Ein Beitrag zur Verteilungsgerechtigkeit

Die Backnanger Stadträte stimmen im Ausschuss Technik und Umwelt der Schaffung von zwei Gemeinschaftsunterkünften für Flüchtlinge zu. Die Standorte Öhringer Straße und Aurelis-Areal erhalten ebenso wie die restlichen Vorsorgemaßnahmen den Segen aller Ausschussmitglieder.

Eine von zwei Gemeinschaftsunterkünften in Backnang kommt auf die Fläche zwischen der Öhringer Straße und der B14. Foto: A. Becher

© Alexander Becher

Eine von zwei Gemeinschaftsunterkünften in Backnang kommt auf die Fläche zwischen der Öhringer Straße und der B14. Foto: A. Becher

Von Matthias Nothstein

Backnang. Die Einigkeit war groß. Nicht zuletzt weil alle anderen Großen Kreisstädte im Rems-Murr-Kreis auch Gemeinschaftsunterkünfte unterhalten, stimmten die Mitglieder des Ausschusses Technik und Umwelt am Donnerstagabend dafür, dass die Stadt Backnang künftig wieder zwei solcher Flüchtlingsheime mit insgesamt 120 Plätzen anbietet. Nur Steffen Siggi Degler (AfD) votierte dagegen. Über die Standorte der beiden Unterkünfte mit jeweils 60 Plätzen in der Öhringer Straße und auf dem Aurelis-Areal (wir berichteten) sowie für weitere Beschlüsse zur Vorsorge auf dem Gebiet der Flüchtlingsunterbringung wurde extra abgestimmt, hier fiel der Beschluss sogar einstimmig.
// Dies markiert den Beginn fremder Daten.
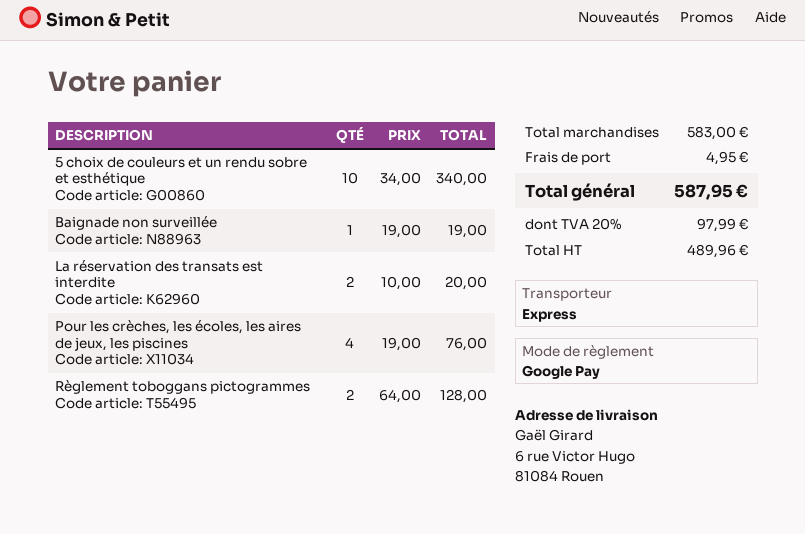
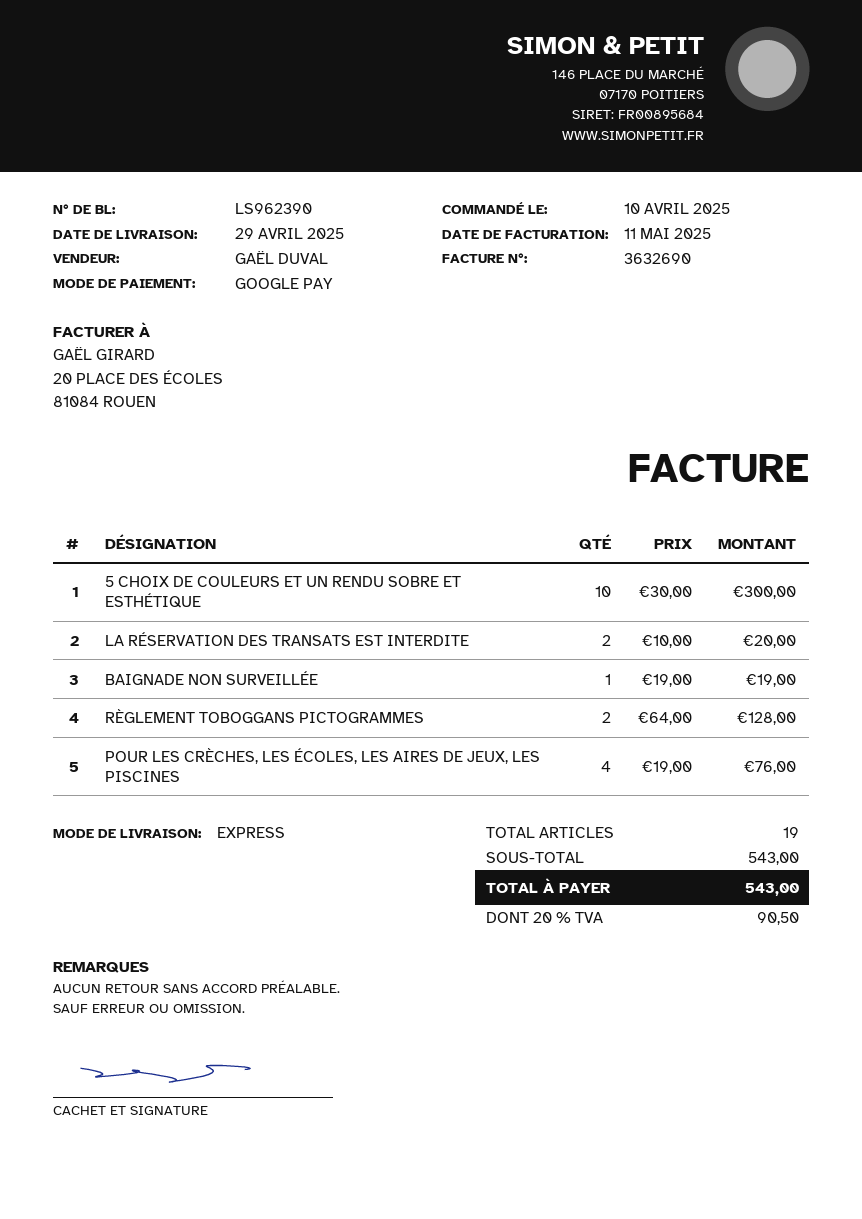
5 choix de couleurs et un rendu sobre et esthétique: 10 x 34.00 = 340.00 -> 10 x 30.00 = 300.00
subtotal: 583.00 -> 543.00
shipping: 4.95 -> none
tax: 20% = 97.99 -> 20% = 90.50
total: 587.95 -> 543.00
Vonseiten des Landkreises warben Dezernent Peter Zaar und Simone Lebherz, die Leiterin des Fachbereichs Koordination und Flüchtlingsaufnahme, für die Schaffung der neuen Gemeinschaftsunterkünfte. Diese seien laut Zaar kein Schnellschuss, um etwa die Ukraineflüchtlingszahlen abdecken zu können, sondern sie seien vielmehr dafür nötig, eine langfristig gerechte Verteilung der Flüchtlinge im Landkreis gewährleisten zu können. Schließlich würden seit November vergangenen Jahres die Flüchtlingszahlen wieder stark ansteigen, unabhängig vom Krieg in der Ukraine.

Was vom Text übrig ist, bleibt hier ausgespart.